RECORDS SHOWN Block Start

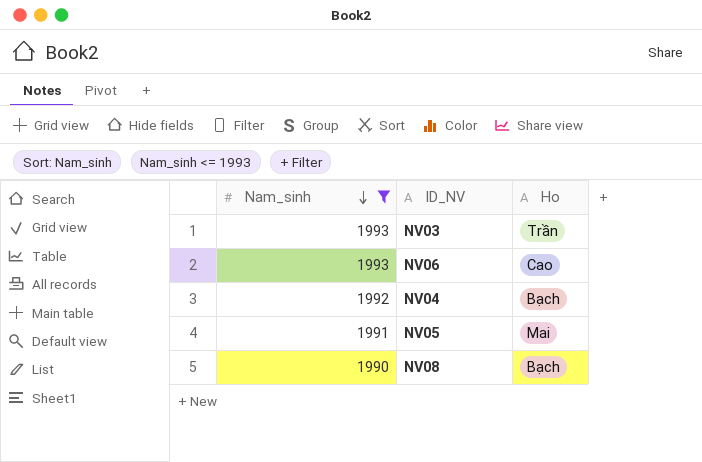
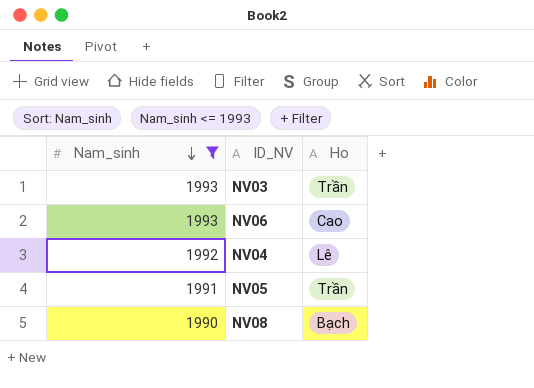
NV04 | Ho: Bạch -> Lê
NV05 | Ho: Mai -> Trần

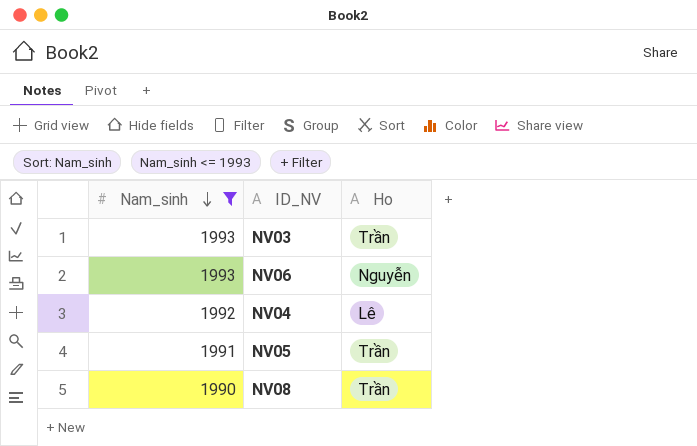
NV06 | Ho: Cao -> Nguyễn
NV08 | Ho: Bạch -> Trần

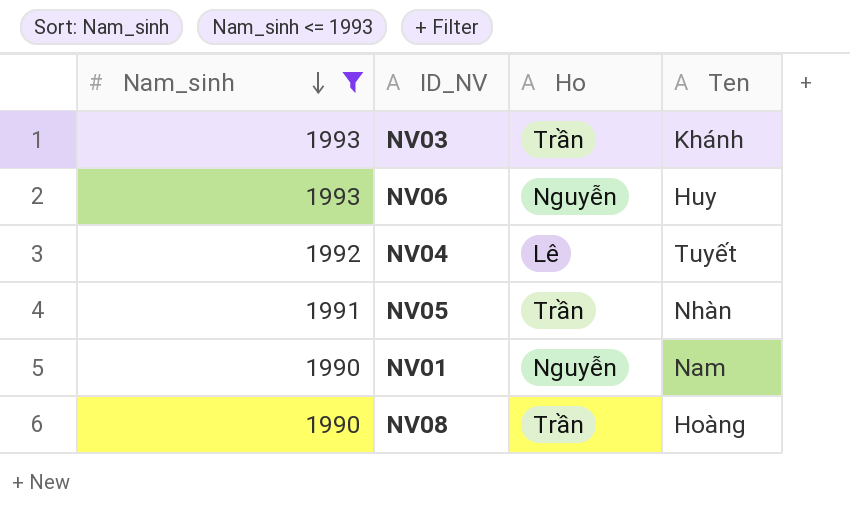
column Ten | position: none -> 4
row NV01: none -> 1990 | Nguyễn | Nam

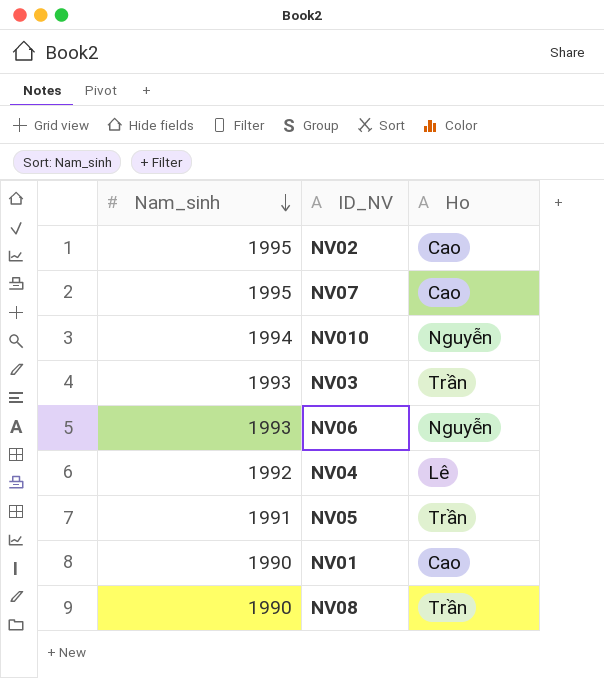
filter: Nam_sinh <= 1993 -> none
column Ten | position: 4 -> none
NV01 | Ho: Nguyễn -> Cao

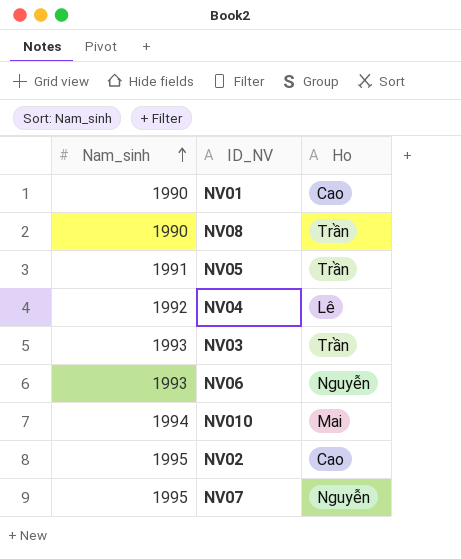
row order: Nam_sinh descending -> Nam_sinh ascending
NV010 | Ho: Nguyễn -> Mai
NV07 | Ho: Cao -> Nguyễn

RECORDS SHOWN Block End

YOUR ASSIGNMENT >> Exact copies of the lines from the one holding "row order: Nam_sinh" to the end of the entries are all that should be written.

REPLY >>
row order: Nam_sinh descending -> Nam_sinh ascending
NV010 | Ho: Nguyễn -> Mai
NV07 | Ho: Cao -> Nguyễn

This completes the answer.